_REQUIRED ACTION_:
Scan the entries below. Return every line that includes "subtotal".

_EXERCISE INPUT_:
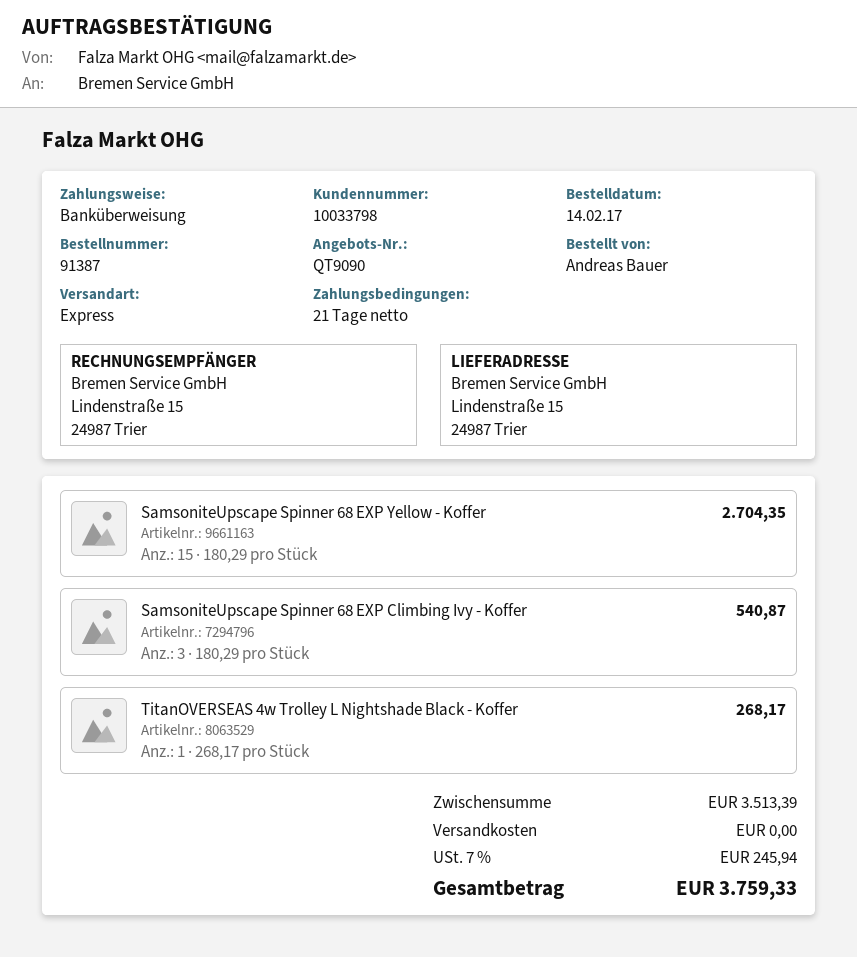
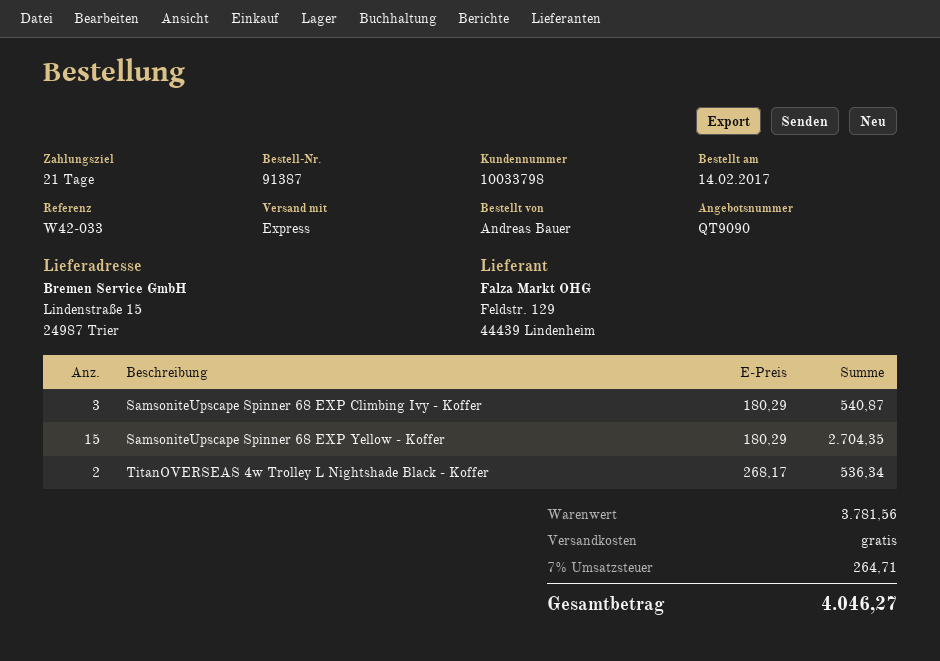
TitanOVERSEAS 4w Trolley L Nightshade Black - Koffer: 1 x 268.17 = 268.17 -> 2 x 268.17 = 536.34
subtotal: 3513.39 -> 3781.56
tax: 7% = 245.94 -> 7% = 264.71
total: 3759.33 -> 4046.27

==

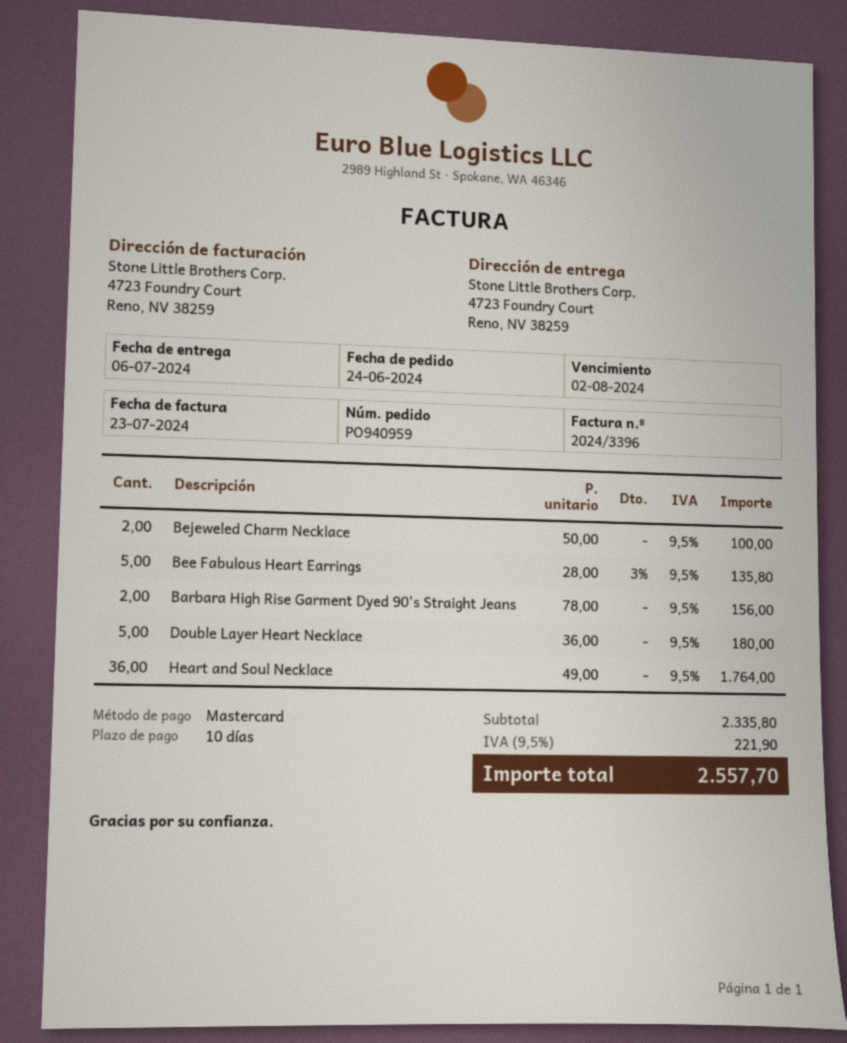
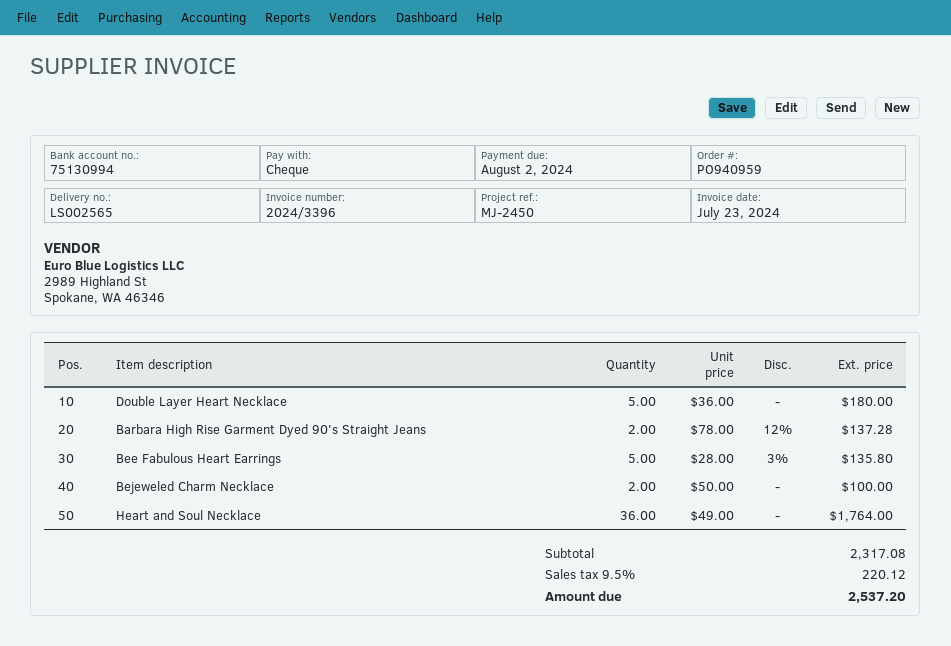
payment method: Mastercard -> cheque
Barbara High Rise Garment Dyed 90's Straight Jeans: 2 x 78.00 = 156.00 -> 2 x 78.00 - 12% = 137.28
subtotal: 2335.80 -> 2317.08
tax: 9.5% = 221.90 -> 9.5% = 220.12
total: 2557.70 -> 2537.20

_RESULT_:
subtotal: 3513.39 -> 3781.56
subtotal: 2335.80 -> 2317.08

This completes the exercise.